Computer Science Research Seminar

Date: 3-4PM Thursday, September 25th, 2008
Location: Adams 018

Title: Exploiting Heterogeneous Data Sets for Functional Annotation

Dr. Darrin Lewis (Hofstra Alumn)


Machine learning offers powerful tools to experts practicing in varied domains of study. Amongst practitioners, there is a vital need to learn from heterogeneous data sets. This need is fueled by the increasing amount of data being generated by different processes, that potentially inform different aspects of a learning problem. As an example, we consider the computational biology problem of protein functional annotation. Numerous wet lab and computational experiments have provided a wide variety of data pertaining to the same set of proteins. Each type of measurement, e.g., DNA sequence, three dimensional structure, subcellular location, protein domain content, interaction networks, etc., offers a different set of discriminative features for classification. The practitioner should have the freedom to use all of these data to inform a classifier and should expect the learning algorithm to exploit all the data for maximum benefit.
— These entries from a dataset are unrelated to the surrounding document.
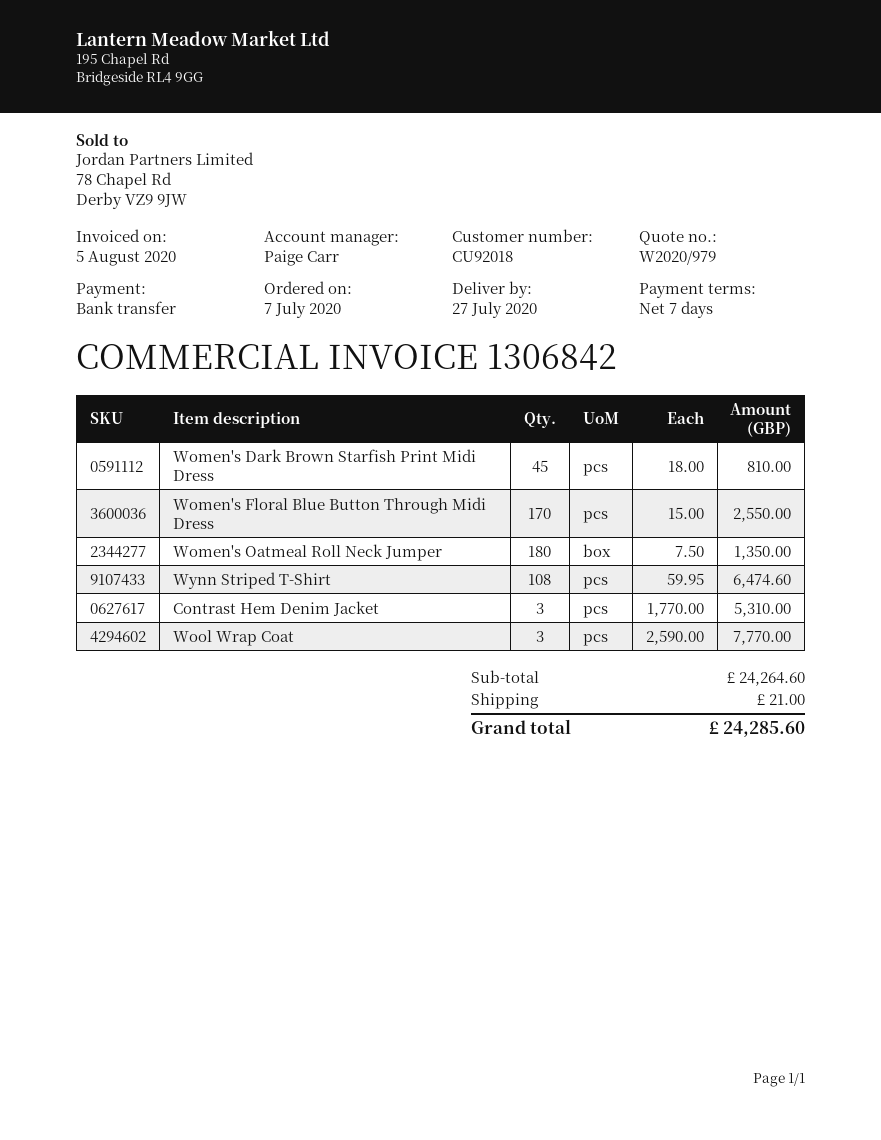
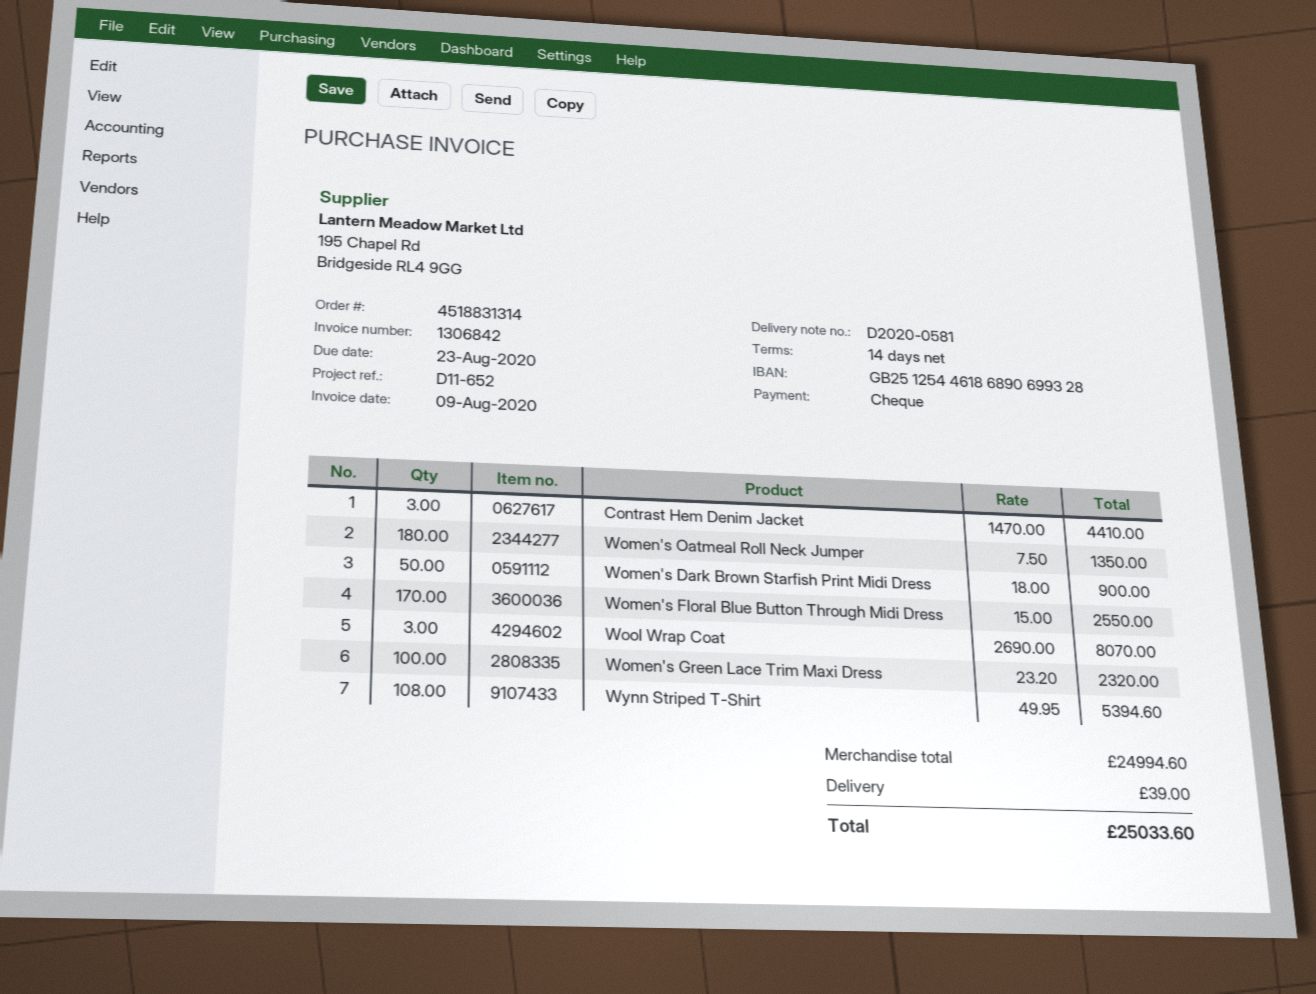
invoice date: 2020-08-05 -> 2020-08-09
payment terms: 7 days -> 14 days
payment method: bank transfer -> cheque
Women's Dark Brown Starfish Print Midi Dress: 45 x 18.00 = 810.00 -> 50 x 18.00 = 900.00
Wynn Striped T-Shirt: 108 x 59.95 = 6474.60 -> 108 x 49.95 = 5394.60
Contrast Hem Denim Jacket: 3 x 1770.00 = 5310.00 -> 3 x 1470.00 = 4410.00
Wool Wrap Coat: 3 x 2590.00 = 7770.00 -> 3 x 2690.00 = 8070.00
Women's Green Lace Trim Maxi Dress: none -> 100 x 23.20 = 2320.00
subtotal: 24264.60 -> 24994.60
shipping: 21.00 -> 39.00
total: 24285.60 -> 25033.60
Bio: Dr. Lewis conducts research in the areas of machine learning and computational biology. Computational biology differs from the traditional practice of biology by the exploitation of high throughput experiments for data gathering and the algorithmic manipulation and analysis of the results. Dr. Lewis has published in some of the most respected journals and conferences in his field, having developed and applied several novel techniques.

Dr. Lewis earned his Ph.D at Columbia University under Dr. William Stafford Noble and Dr. Tony Jebara. Prior to that, he earned a M.S. in Computer Science at Hofstra University under Dr. Robert Bumcrot and Dr. Jerome Epstein. Dr. Lewis has held research positions at Bell Laboratories and Siemens Research.